JavaScript is executing quicker now than before and “Service Workers” can make use of extra cores in your CPU. Also, Web Assembly has introduced raw speed to the web browser. While it is more challenging to program, it offers near native application speed. The first apps to use it are largely games, but also business uses like encryption, and 3D rendering for visualization and animations.
A huge boon has been the advent of the Single Web Page design strategy, where you do not load new pages at every turn. Instead, the page’s JavaScript updates the screen immediately like a local application would, and only relies on the server to access data, not to redraw the whole screen. This strategy is what gives Gmail, Facebook and others their decent performance compared to the click and wait web pages of older designs, and increasingly it is used in standard web applications.
What especially benefits the business community is that web applications can be kept current. Change the web page and everybody now uses the same current version of the software. With classic workstation applications that level of synchronization is not possible.

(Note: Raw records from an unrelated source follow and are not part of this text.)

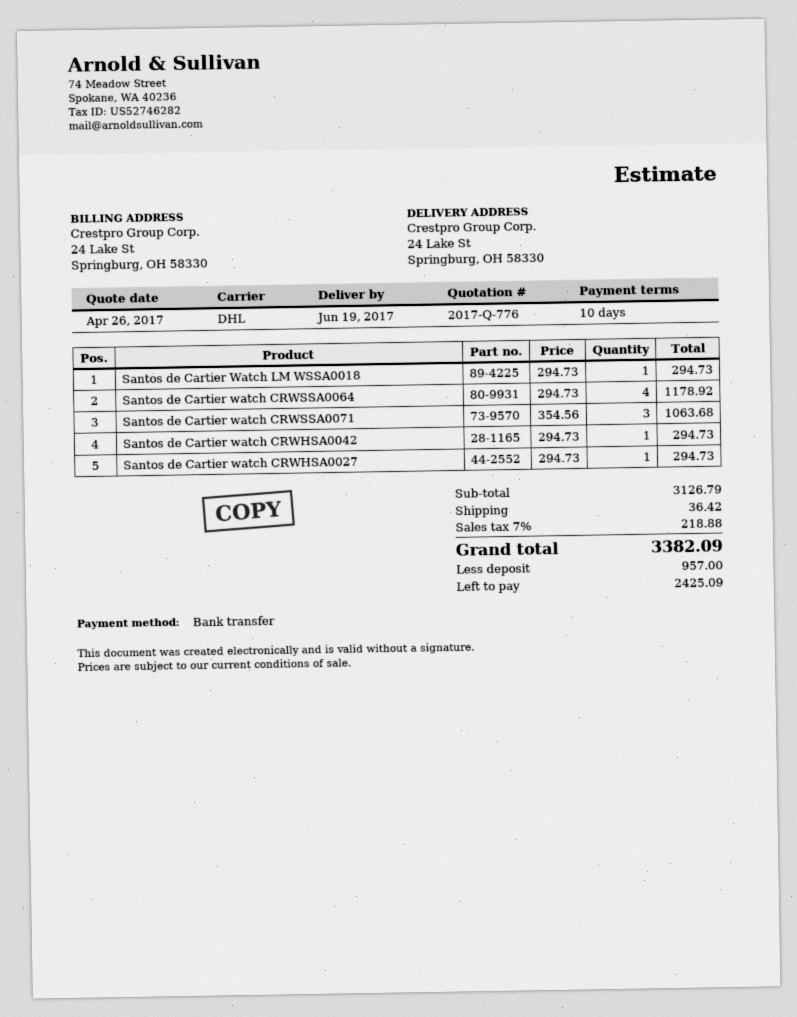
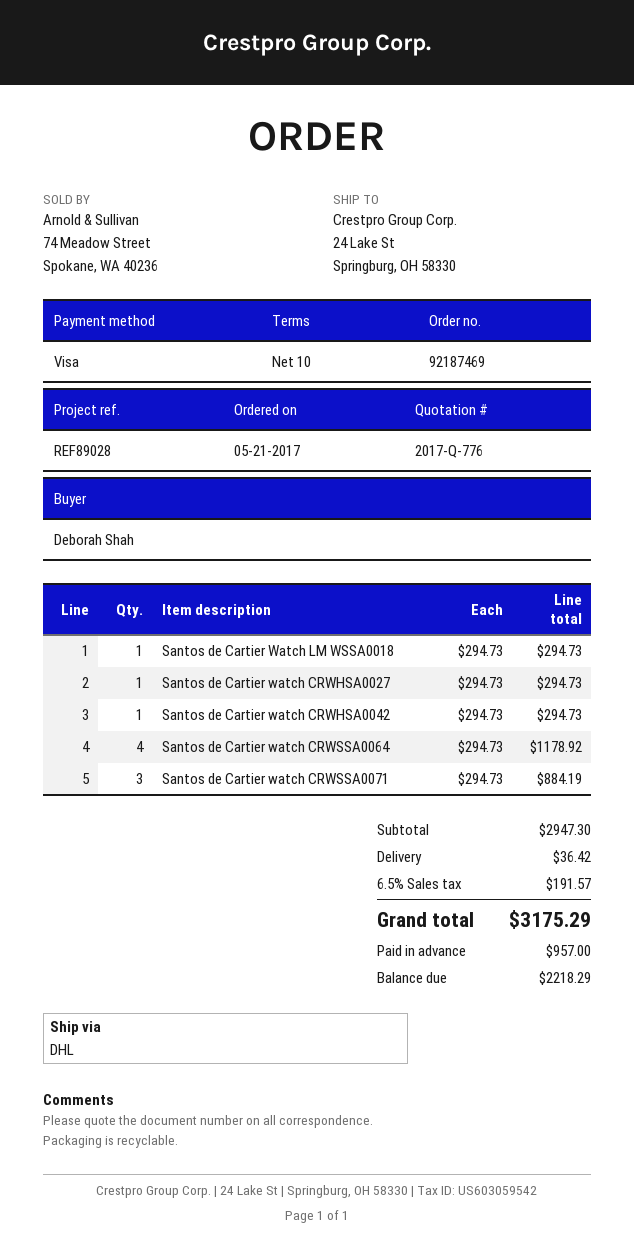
payment method: bank transfer -> Visa
Santos de Cartier watch CRWSSA0071: 3 x 354.56 = 1063.68 -> 3 x 294.73 = 884.19
subtotal: 3126.79 -> 2947.30
tax: 7% = 218.88 -> 6.5% = 191.57
total: 3382.09 -> 3175.29
balance: 2425.09 -> 2218.29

We have also standardized on a dozen reasonable technologies behind the scenes, from databases, to OAuth and Rest and similar protocols which allow one to build solutions out of Lego-like components.
These, in my opinion, are the general good news about software. Now the bad.

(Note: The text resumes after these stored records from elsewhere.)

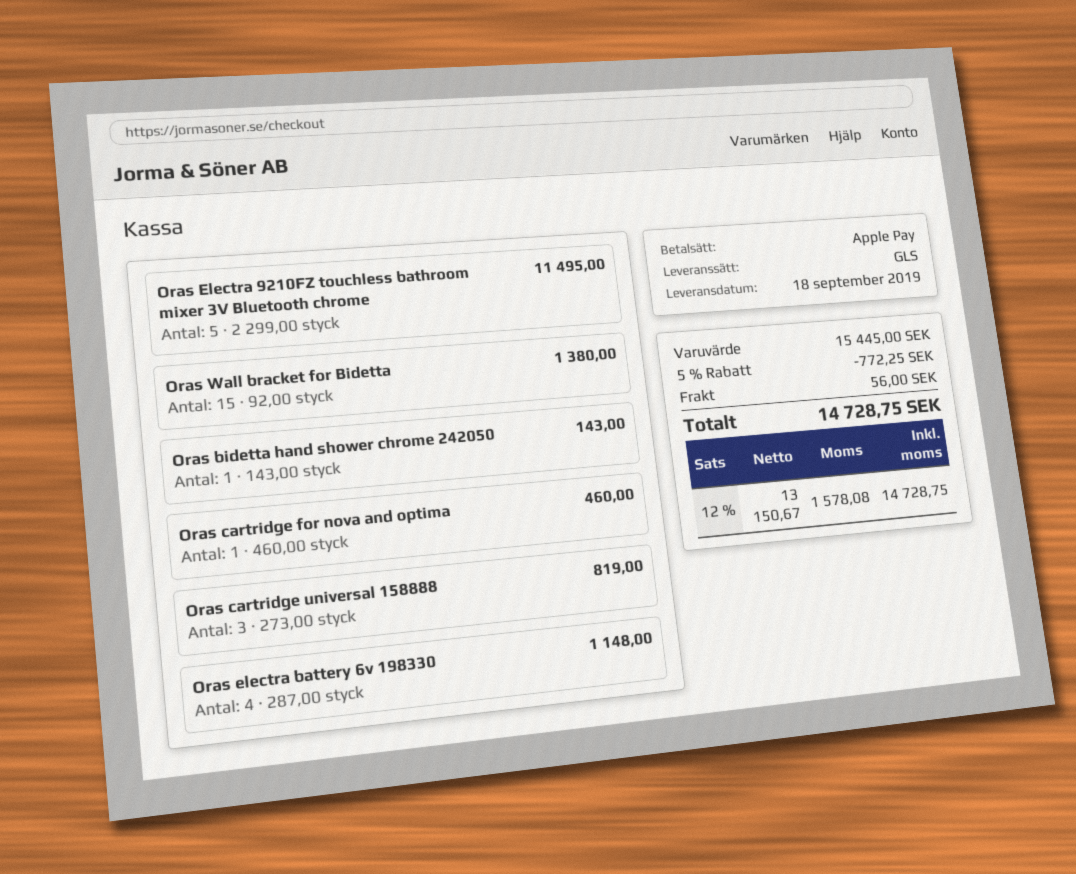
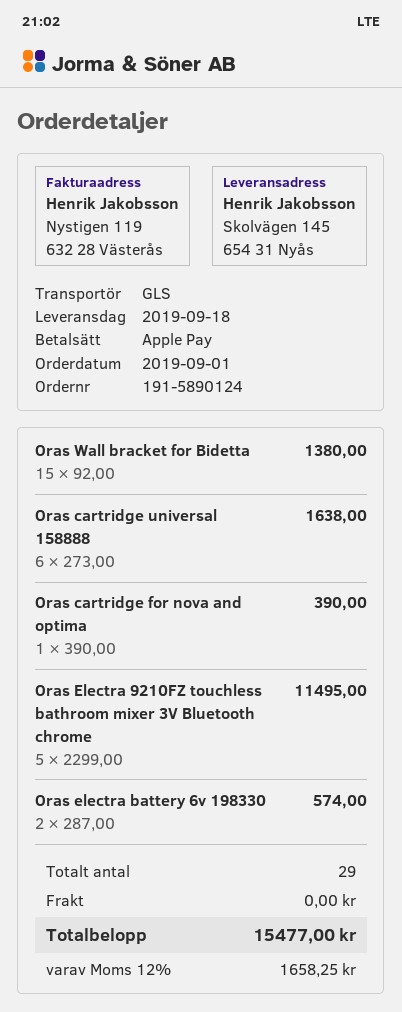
Oras bidetta hand shower chrome 242050: 1 x 143.00 = 143.00 -> none
Oras cartridge for nova and optima: 1 x 460.00 = 460.00 -> 1 x 390.00 = 390.00
Oras cartridge universal 158888: 3 x 273.00 = 819.00 -> 6 x 273.00 = 1638.00
Oras electra battery 6v 198330: 4 x 287.00 = 1148.00 -> 2 x 287.00 = 574.00
discount: 5% = 772.25 -> none
shipping: 56.00 -> 0.00
tax: 12% = 1578.08 -> 12% = 1658.25
total: 14728.75 -> 15477.00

The flux means that there is a lot of uncertainty, and most developers no longer understand the whole “stack”, meaning all the software from top to bottom. Also many things change underfoot.

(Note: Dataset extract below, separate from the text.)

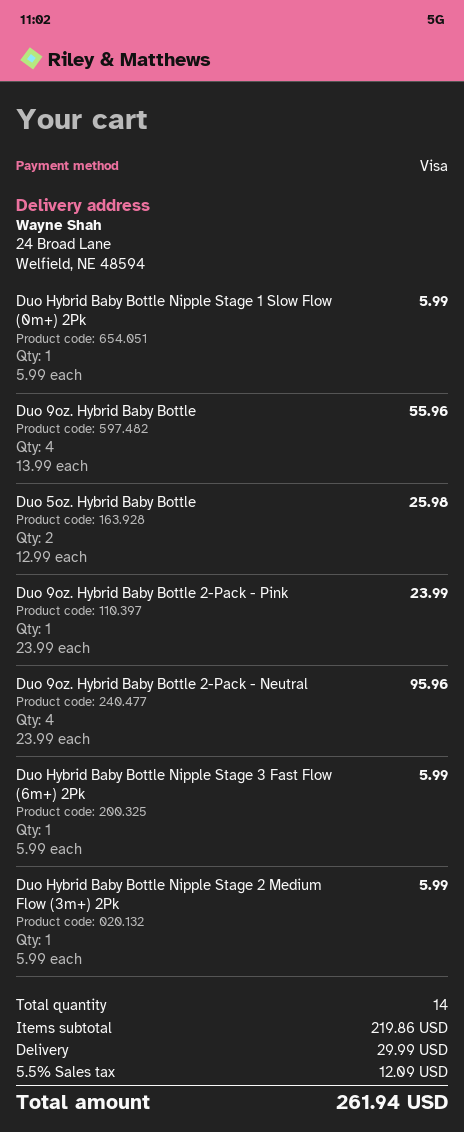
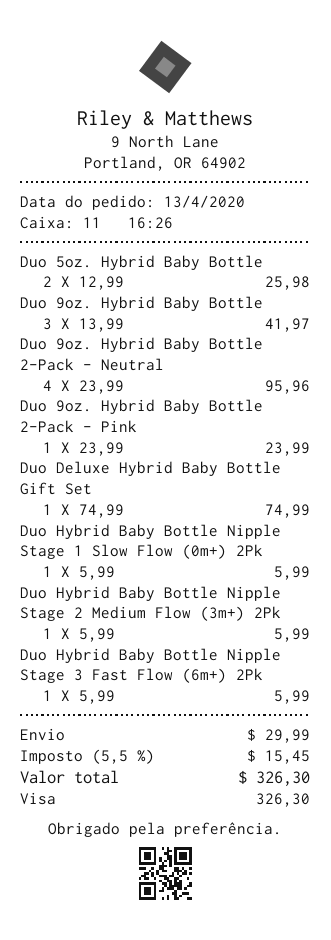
Duo 9oz. Hybrid Baby Bottle: 4 x 13.99 = 55.96 -> 3 x 13.99 = 41.97
Duo Deluxe Hybrid Baby Bottle Gift Set: none -> 1 x 74.99 = 74.99
tax: 5.5% = 12.09 -> 5.5% = 15.45
total: 261.94 -> 326.30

In the ancient 1980’s, software would be updated every few years, operating systems updated every few years and antivirus definitions were sent on floppies every few months. Now software and OS updates occur almost daily, antivirus definitions several times daily for some brands. The Internet means you are constantly at risk of new attacks, and the internal code developers depend on changes underfoot and cannot always be tested. Much stability is gone. You no longer can say you’ve tested on a similar configuration, because everything is in flux.
Some vendors, some huge, no longer test their software manually, or with target test groups. Instead, they encourage early users and employ automated VMs to look for problems and assume there are none if few complain.
How bad it is? Between bugs in the two largest OS vendors, most networked users could not reliably and securely print for months during the pandemic – luckily most users were offsite from employers and did not notice these flaws. Workgroup network printing was “solved” in the PC Lan Program 40 years ago, but for most of 2021 was still a mess due to network security and compatibility issues that plagued these two huge companies.
Users of popular video conferencing apps, spreadsheets and word processors now find there is a new version almost every time they start the application thanks to continuous improvement. Things that failed early now work, but also known features sometimes now fail or follow different menus and buttons than before. User documentation cannot keep pace with the unexpected changes, frustrating IT staff and many users alike. Again, stability has been lost.
The underpinnings of software, the operating system and many utilities and libraries are also changing underfoot, leading to strange and unpredictable results at times.
Another factor about cloud computing is that IT teams have lost more control. At UW we would schedule most updates around term boundaries to give continuity to our professors and students for each full term, and avoid updates to systems like Quest at peak periods, avoiding updates to financial systems at fiscal year end (except the year the accounting system was shut down for two weeks for an upgrade). But now we are at the mercy of our cloud providers who do not conform to our timetables, especially since they are dealing with many organizations all with different schedules. Downtime still occurs, and remediation is not something we can usually control anymore.
Users have largely benefitted from the webification of software, but there are some downsides to acknowledge.